Ricardito se sentía muy bien. Estaba enfermo de amor por su mujer. Le encantaba Plaza San Martín. Las tardes lluviosas lo llenaban de una melancolía, para él hermosa, que se ramificaba por todo su ser hasta que los escozores lo sacudían y dejaban traslucir un haz de tristeza alegre en sus ojos. Su mujer lo conocía. Por eso, ese viernes se sentía flotar sobre ese banco, mientras hundía la mano en la cabellera del hombre que descansaba en su regazo y trataba de perderse en esa eternidad que tanto la podía, la eternidad del brillo fugaz de los ojos de su marido.

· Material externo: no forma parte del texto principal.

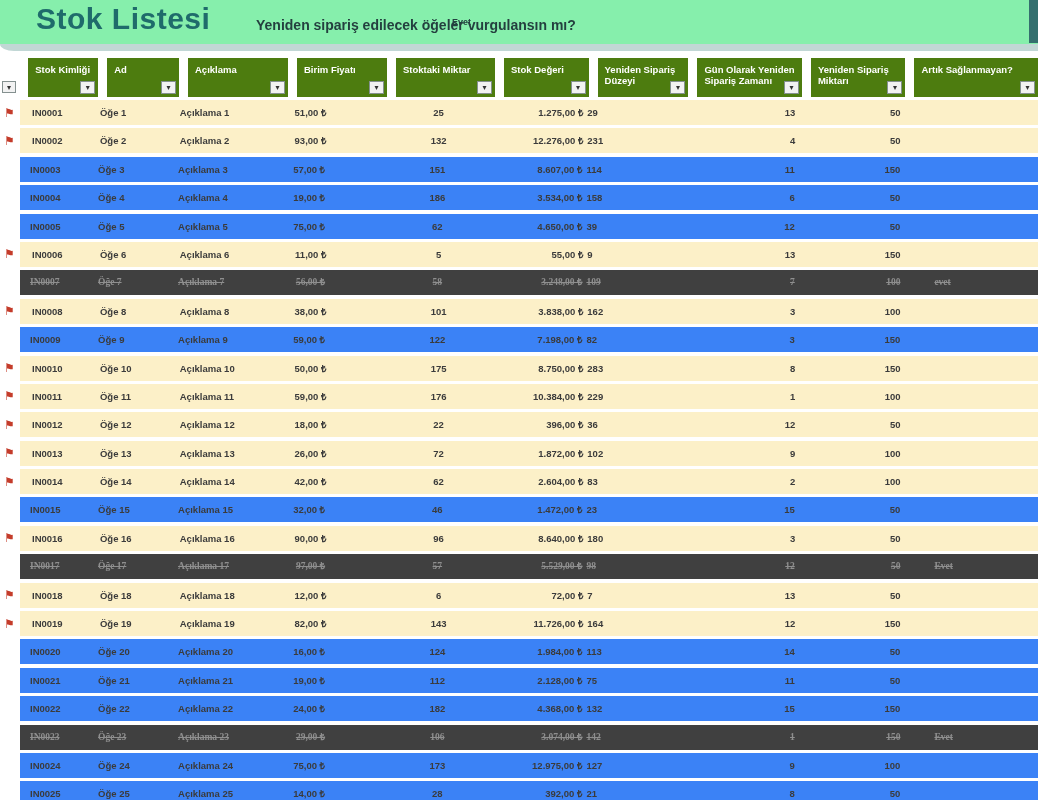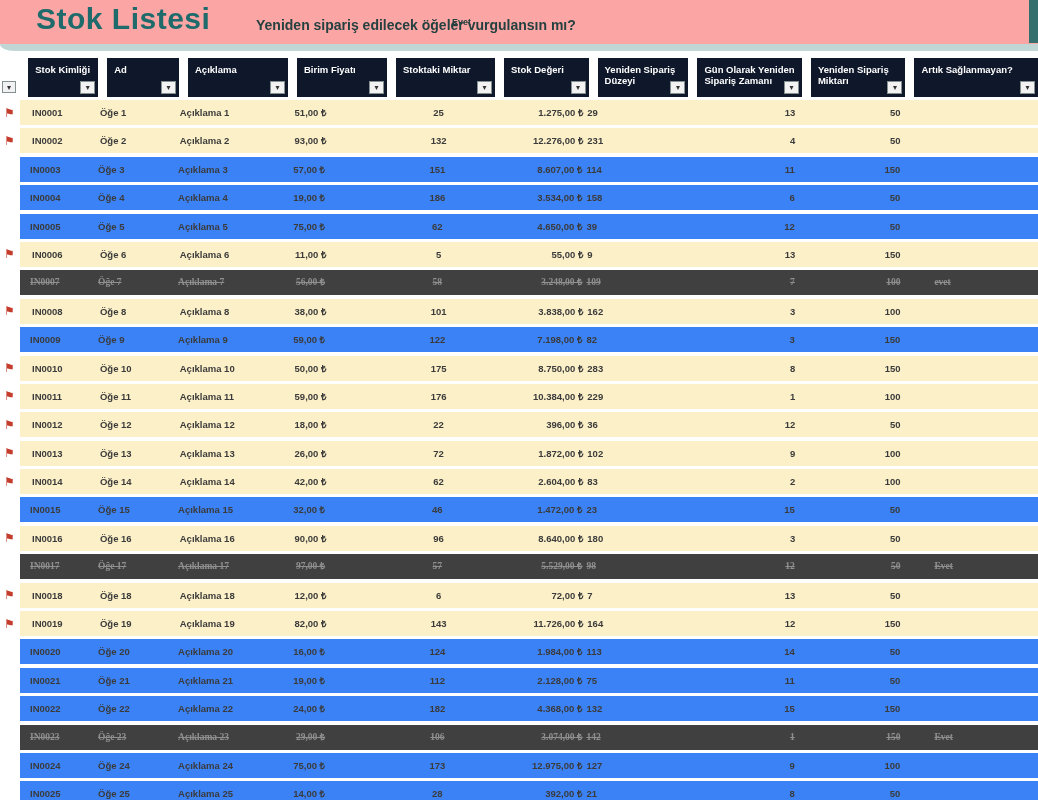--- a/index.html
+++ b/index.html
@@ -1,34 +1,34 @@
 <!DOCTYPE html>
 <html><head>
 <meta charset="utf-8">
 <style>
   * { box-sizing: border-box; margin: 0; padding: 0; }
   html,body { width:1038px; height:800px; overflow:hidden; background:#fff;
     font-family:"Liberation Sans", sans-serif; }
   .page { position:relative; width:1038px; height:800px; }
 
   
-  .title-band { position:relative; width:1038px; height:44px; background:#fca5a5; }
+  .title-band { position:relative; width:1038px; height:44px; background:#86efac; }
   .page-title { position:absolute; left:36px; top:2px; font-size:30px; font-weight:bold;
     color:#1F6B6B; letter-spacing:0.5px; }
   .question-label { position:absolute; left:256px; top:17px; font-size:14px; font-weight:bold;
     color:#24403F; }
   .question-value { position:absolute; left:452px; top:17px; font-size:9px; font-weight:bold;
     color:#24403F; cursor:pointer; }
   .band-corner { position:absolute; right:0; top:0; width:9px; height:43px; background:#346F6E; }
   .band-strip { width:1038px; height:7px; background:#C1D7D5;
     border-bottom-left-radius:14px 7px; }
 
   
   .header-row { display:flex; margin-top:7px; height:39px; }
-  .hc { position:relative; background:#0f172a; color:#fff; font-size:9.5px; font-weight:bold;
+  .hc { position:relative; background:#4d7c0f; color:#fff; font-size:9.5px; font-weight:bold;
     line-height:1.2; padding:6px 4px 0 7px; margin-left:9px; cursor:pointer; }
   .flag-col-head { width:20px; background:transparent; margin-left:0; position:relative; }
   .dd { position:absolute; right:3px; bottom:3px; width:15px; height:13px; background:#F2F2F2;
     border:1px solid #84908F; color:#333; font-size:8px; line-height:11px; text-align:center;
     padding:0; cursor:pointer; font-family:"DejaVu Sans", sans-serif; }
   .dd.mini { position:absolute; left:2px; right:auto; bottom:4px; width:14px; height:12px; }
 
   
   .w-id{width:76px}.w-name{width:78px}.w-desc{width:109px}.w-price{width:98px}
   .w-qty{width:108px}.w-value{width:92px}.w-level{width:99px}.w-days{width:114px}

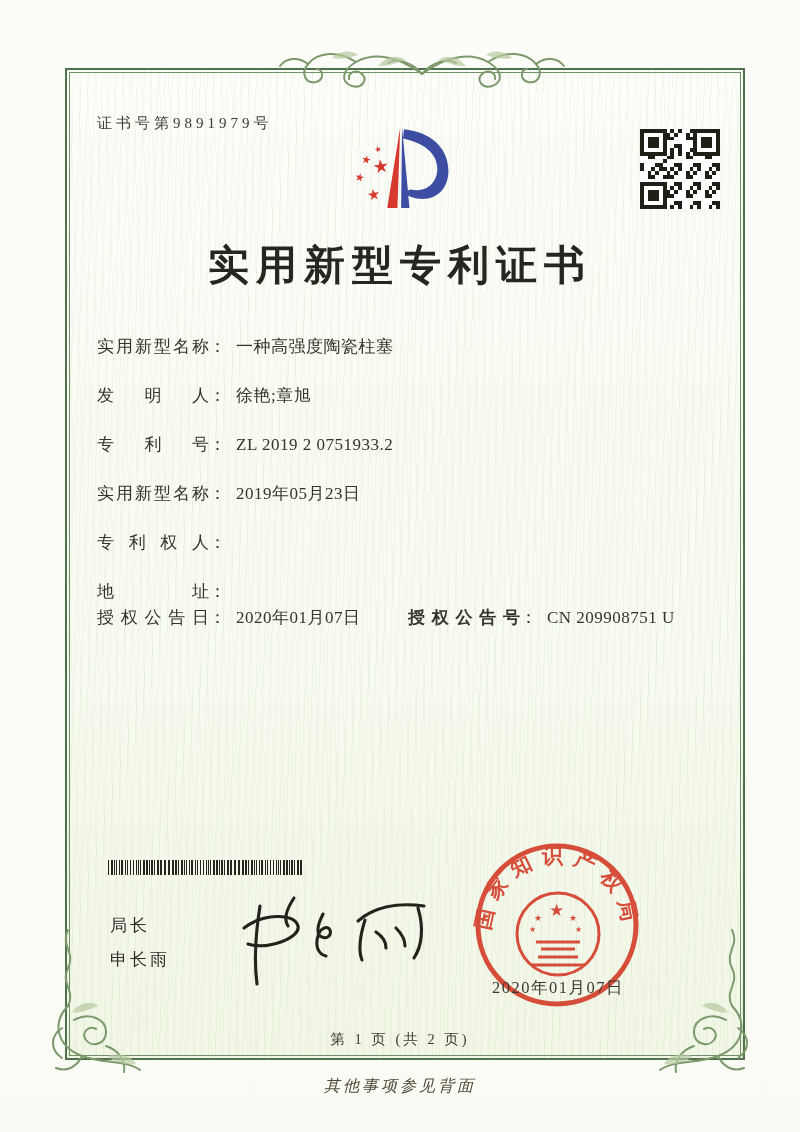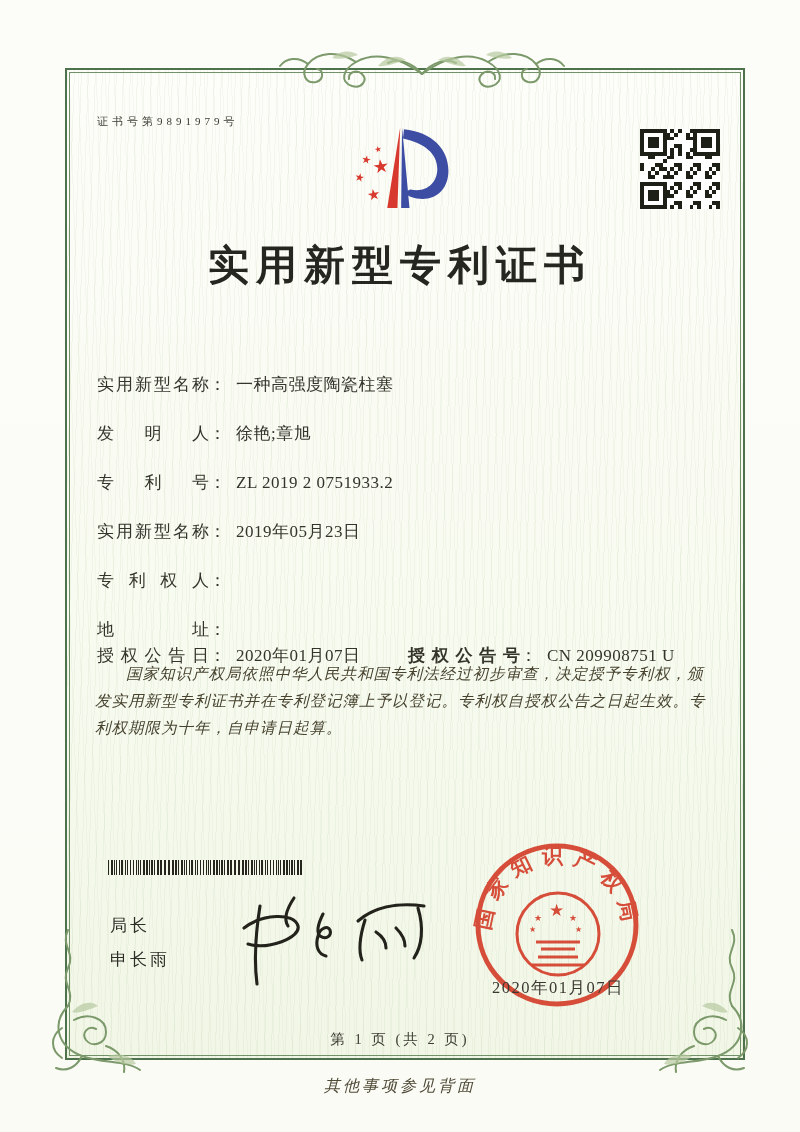--- a/index.html
+++ b/index.html
@@ -13,28 +13,28 @@
   .frame{
     position:absolute;left:65px;top:68px;width:676px;height:988px;
     border:2px solid #4e724c;
     background:
       repeating-linear-gradient(92deg, rgba(150,182,130,.10) 0 1px, rgba(255,255,255,0) 1px 7px),
       repeating-linear-gradient(88deg, rgba(150,182,130,.08) 0 1px, rgba(255,255,255,0) 1px 9px),
       linear-gradient(180deg,#fdfdf9 0%,#f8fbf0 55%,#f1f6e6 100%);
   }
   .frame::after{content:'';position:absolute;inset:2px;border:1px solid #719168;pointer-events:none;}
   
-  .cert-no{position:absolute;left:97px;top:114px;font-size:11px;letter-spacing:4px;color:#3c3c33;}
+  .cert-no{position:absolute;left:97px;top:114px;font-size:15px;letter-spacing:4px;color:#3c3c33;}
   .logo{position:absolute;left:341px;top:118px;width:124px;height:102px;}
   .qr{position:absolute;left:640px;top:129px;width:80px;height:80px;background:#fff;}
   .qr svg rect{fill:#1d2017;}
   .title{position:absolute;left:0;top:238px;width:800px;text-align:center;
     font-size:41px;font-weight:600;letter-spacing:7px;color:#262620;}
   
-  .rows{position:absolute;left:97px;top:336px;width:620px;font-size:17px;color:#34342b;margin-top:38px;}
+  .rows{position:absolute;left:97px;top:336px;width:620px;font-size:17px;color:#34342b;}
   .row{display:flex;align-items:flex-start;line-height:21px;margin-bottom:28px;}
   .flabel{width:112px;flex:none;text-align:justify;text-align-last:justify;}
   .colon{flex:none;margin-right:10px;}
   .fvalue{letter-spacing:.5px;}
   .row.addr{margin-bottom:5px;font-family:Liberation Serif, serif;}
   .row.addr .fvalue{width:478px;line-height:26px;}
   .row.grant{position:relative;}
   .g2{position:absolute;left:311px;top:0;display:flex;}
   .g2 .flabel{width:112px;font-weight:bold;}
   
@@ -364,21 +364,20 @@
         <span class="fvalue">2020年01月07日</span>
       <span class="g2">
         <span class="flabel">授权公告号</span>
           <span class="colon">：</span>
           <span class="fvalue">CN 209908751 U</span>
       </span>
     </div>
   </div>
 
   <div class="legal">
-    <p>国家知识产权局依照中华人民共和国专利法经过初步审查，决定授予专利权，颁发实用新型专利证书并在专利登记簿上予以登记。专利权自授权公告之日起生效。专利权期限为十年，自申请日起算。</p>
   </div>
 
   <div class="barcode" id="barcode-box">
       <div style="left:0px;width:1px"></div>
       <div style="left:3px;width:2px"></div>
       <div style="left:6px;width:1px"></div>
       <div style="left:8px;width:1px"></div>
       <div style="left:11px;width:1px"></div>
       <div style="left:13px;width:2px"></div>
       <div style="left:17px;width:1px"></div>

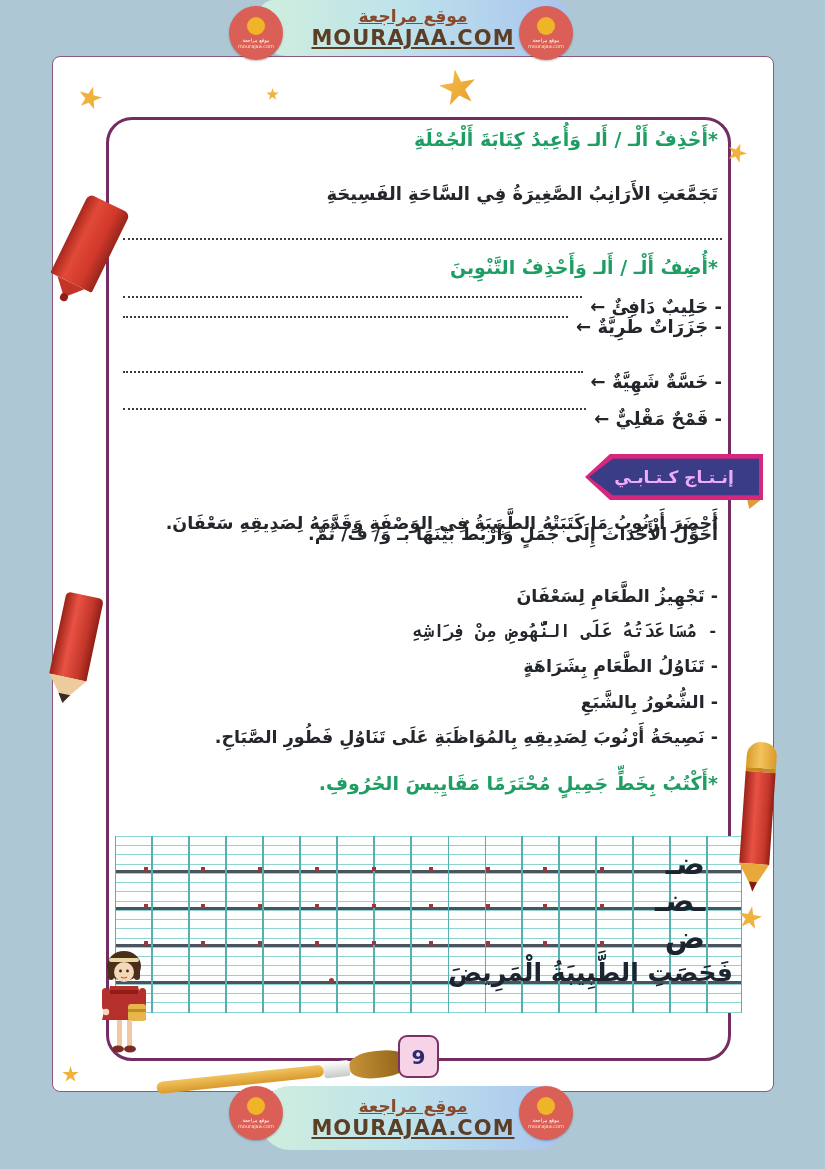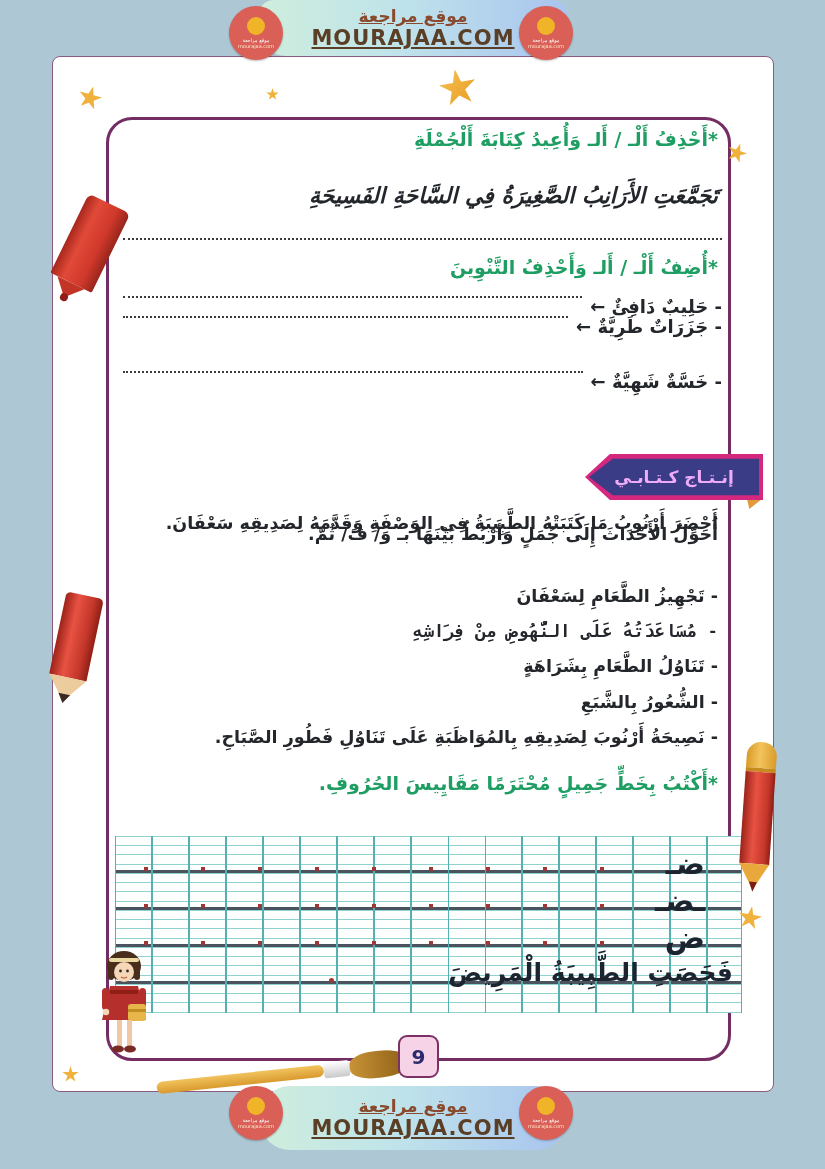--- a/index.html
+++ b/index.html
@@ -23,21 +23,21 @@
   .site-ar{font-size:17px;font-weight:700;color:#8a4a2e;text-decoration:underline;direction:rtl;}
   .site-domain{font-size:21px;font-weight:700;color:#5a3f26;text-decoration:underline;letter-spacing:1px;}
   .logo{width:54px;height:54px;border-radius:50%;background:#d95f57;z-index:9;
         display:flex;flex-direction:column;align-items:center;justify-content:center;box-shadow:0 1px 2px rgba(0,0,0,.25);}
   .logo .bulb{width:18px;height:18px;border-radius:50%;background:#f0b429;margin-bottom:2px;}
   .logo .l1{font-size:5px;color:#ffffff;line-height:6px;direction:rtl;}
   .logo .l2{font-size:5px;color:#ffe9c9;line-height:6px;}
 
   
   .green-h{font-size:19px;font-weight:700;color:#1f9e63;white-space:nowrap;z-index:3;}
-  .body-line{font-size:22px;z-index:3;font-style:italic;}
+  .body-line{font-size:18px;z-index:3;}
   .small-line{font-size:17.5px;z-index:3;}
   .dotline{border-bottom:2.5px dotted #3c3c3c;z-index:3;}
   .fill-line{display:flex;direction:rtl;align-items:flex-start;z-index:3;}
   .fill-text{white-space:nowrap;font-weight:700;font-size:18px;color:#23262b;padding-left:8px;}
   .fill-dots{flex:1;border-bottom:2.5px dotted #3c3c3c;margin-bottom:4px;}
 
   
   .ribbon{left:585px;top:454px;width:178px;height:46px;z-index:5;
           background:#d5277d;clip-path:polygon(0 50%,14% 0,100% 0,100% 100%,14% 100%);}
   .ribbon-in{position:absolute;left:4px;top:4px;right:4px;bottom:4px;background:#3a3d85;
@@ -142,20 +142,24 @@
   <div class="abs fill-line" style="left:123px;top:296px;width:599px;height:28px;">
     <span class="fill-text">- حَلِيبٌ دَافِئٌ ←</span>
     <span class="fill-dots"></span>
   </div>
   <div class="abs fill-line" style="left:123px;top:316px;width:599px;height:28px;">
     <span class="fill-text">- جَزَرَاتٌ طَرِيَّةٌ ←</span>
     <span class="fill-dots"></span>
   </div>
   <div class="abs fill-line" style="left:123px;top:371px;width:599px;height:28px;">
     <span class="fill-text">- خَسَّةٌ شَهِيَّةٌ ←</span>
+    <span class="fill-dots"></span>
+  </div>
+  <div class="abs fill-line" style="left:123px;top:408px;width:599px;height:28px;">
+    <span class="fill-text">- قَمْحٌ مَقْلِيٌّ ←</span>
     <span class="fill-dots"></span>
   </div>
 
   <div class="abs ribbon-fold"></div>
   <div class="abs ribbon">
     <div class="ribbon-in">
       <span>إنـتـاج كـتـابـي</span>
     </div>
   </div>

Ricardito sintió el corto y único compás de ese suspiro mudo de la panza de su mujer en el perfil de su rostro y entonces, como tantas otras veces, se alegró de que fueran uno, de que el lenguaje corporal entre ellos fuera tan fuerte que pudieran decirse todo, expresar y compartir el éxtasis de compartir todo, como a través de un cordón umbilical. La felicidad era una sola, y circulaba de uno a otro a través de ese cordón tan fuerte. Cerrar los ojos, sentir su mano abriéndose paso por su pelo, la cabeza sobre el regazo, la respiración, el silencio. Plaza San Martín desaparecía, la tarde se desdibujaba, se desnudaba y dejaba ver su pálida realidad de concepto que se dejaba subyacer por otro concepto, absurdo: el tiempo. ¿Tiempo? Si sus dedos barrieron el mundo, todo lo que los rodeaba, todo lo tangible que no fueran sus cuerpos: ¿Qué era el tiempo? Algo con un inocuo sabor a ajeno. A Richard le encantaba Plaza San Martín y las tardes lluviosas. Pero cuando estaba su mujer, no había lugar para los cuatro. La sentía mundo. Su presencia era más frondosa que la plaza y la cadencia de su voz se extendía y se fundía sobre él con más fuerza que el día más plomizo del otoño más pútrido y deprimente que él podía llegar a adorar.
La alianza de ella se enganchó con un mechón de la nuca de Ricardito:
-¡Ay! ¡La puta que te re parió, pelotuda!